Edit difference data:
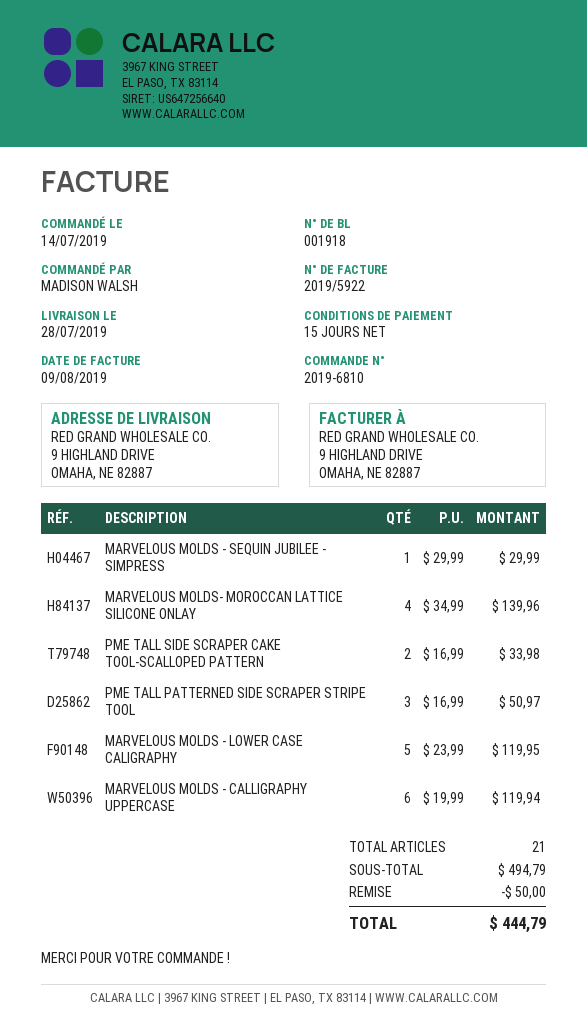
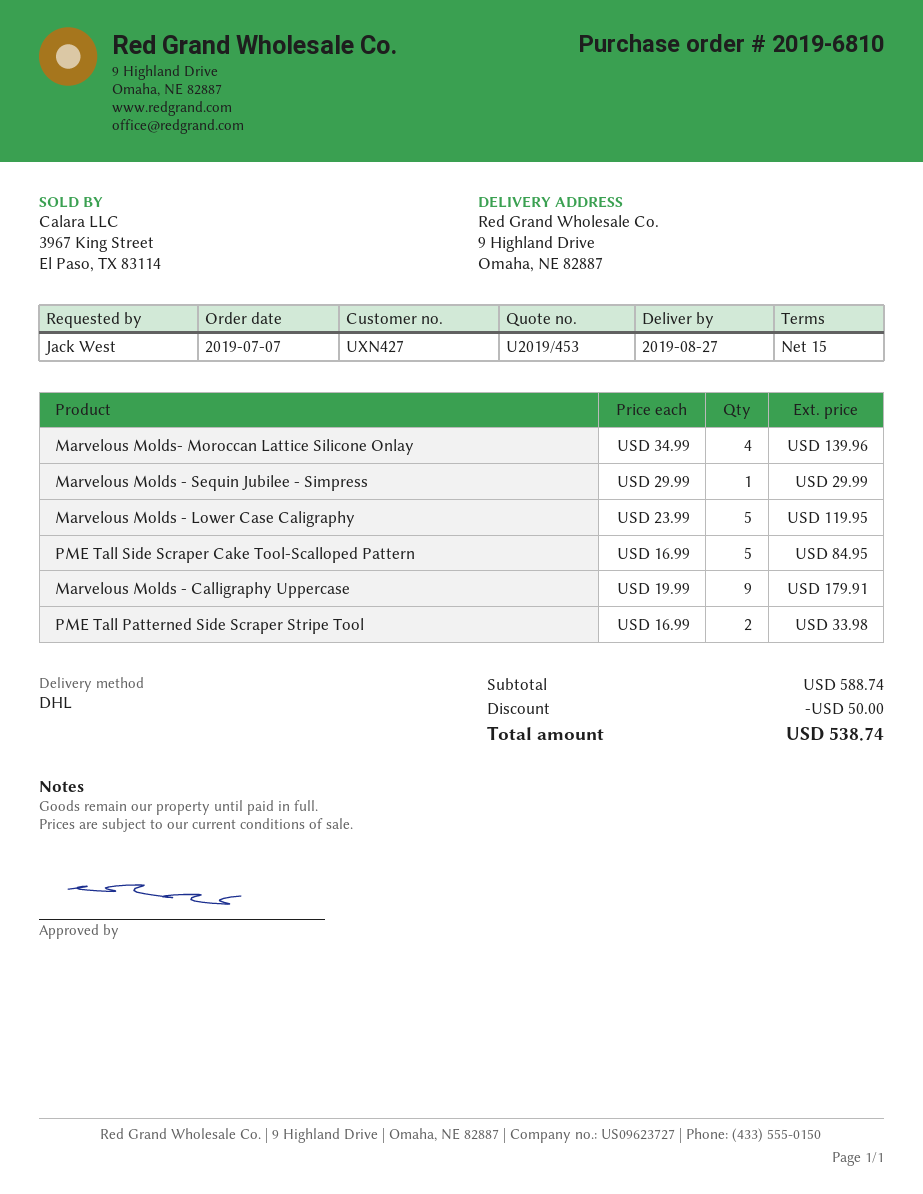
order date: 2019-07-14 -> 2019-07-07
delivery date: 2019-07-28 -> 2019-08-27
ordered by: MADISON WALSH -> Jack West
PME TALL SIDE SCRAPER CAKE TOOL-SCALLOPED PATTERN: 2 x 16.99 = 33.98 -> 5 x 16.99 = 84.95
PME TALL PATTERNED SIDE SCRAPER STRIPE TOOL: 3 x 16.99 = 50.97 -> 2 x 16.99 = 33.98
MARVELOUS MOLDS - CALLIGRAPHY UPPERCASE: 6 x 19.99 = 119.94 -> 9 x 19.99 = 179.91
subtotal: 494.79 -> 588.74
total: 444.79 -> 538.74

---

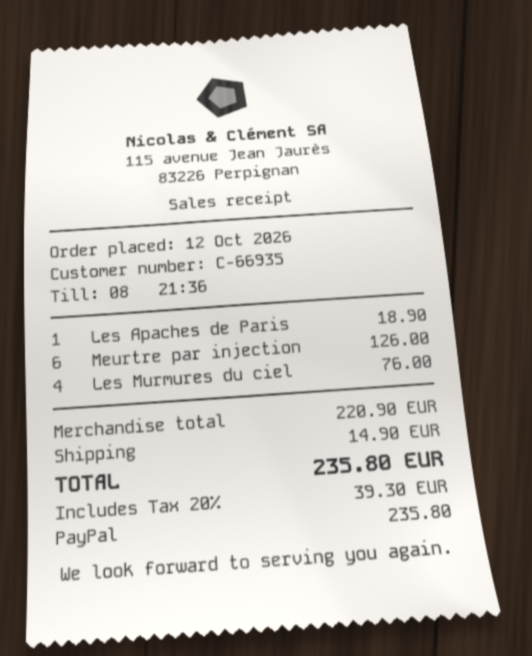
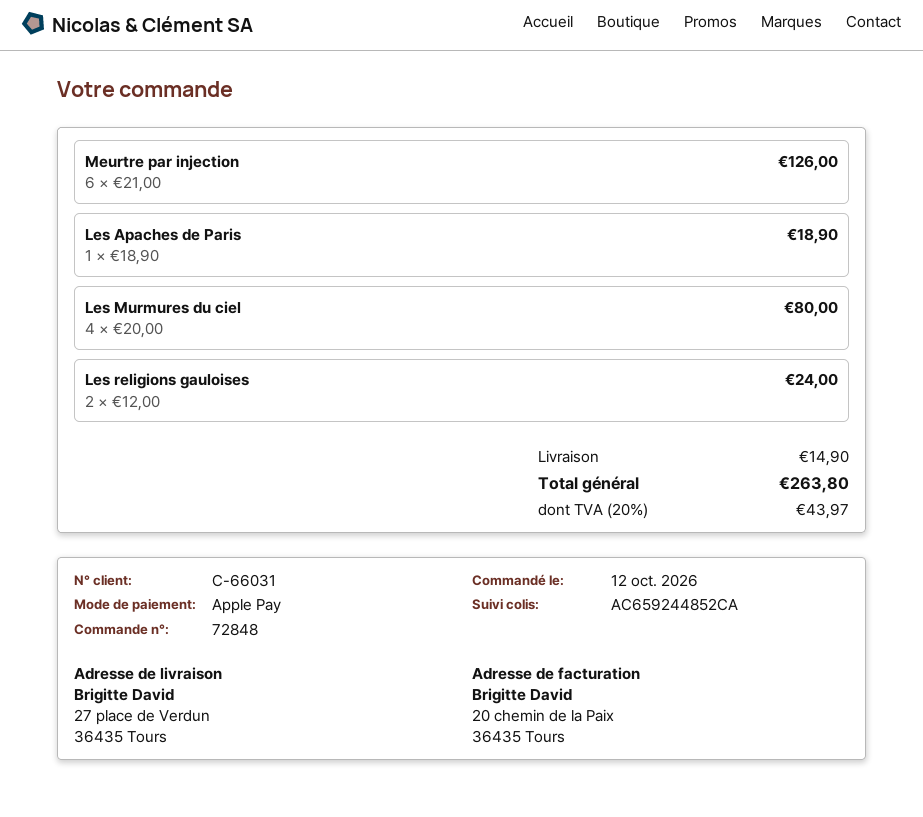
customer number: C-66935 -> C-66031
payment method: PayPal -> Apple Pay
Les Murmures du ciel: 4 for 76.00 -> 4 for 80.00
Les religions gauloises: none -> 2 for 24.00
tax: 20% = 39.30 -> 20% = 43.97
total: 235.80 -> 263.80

- Task requirements -
What you return must be the lines above that run from the line with "order date: 2019-07-14 -> 2019-07-07" to the line with "total: 444.79 -> 538.74", inclusive, each copied exactly.

- Your solution -
order date: 2019-07-14 -> 2019-07-07
delivery date: 2019-07-28 -> 2019-08-27
ordered by: MADISON WALSH -> Jack West
PME TALL SIDE SCRAPER CAKE TOOL-SCALLOPED PATTERN: 2 x 16.99 = 33.98 -> 5 x 16.99 = 84.95
PME TALL PATTERNED SIDE SCRAPER STRIPE TOOL: 3 x 16.99 = 50.97 -> 2 x 16.99 = 33.98
MARVELOUS MOLDS - CALLIGRAPHY UPPERCASE: 6 x 19.99 = 119.94 -> 9 x 19.99 = 179.91
subtotal: 494.79 -> 588.74
total: 444.79 -> 538.74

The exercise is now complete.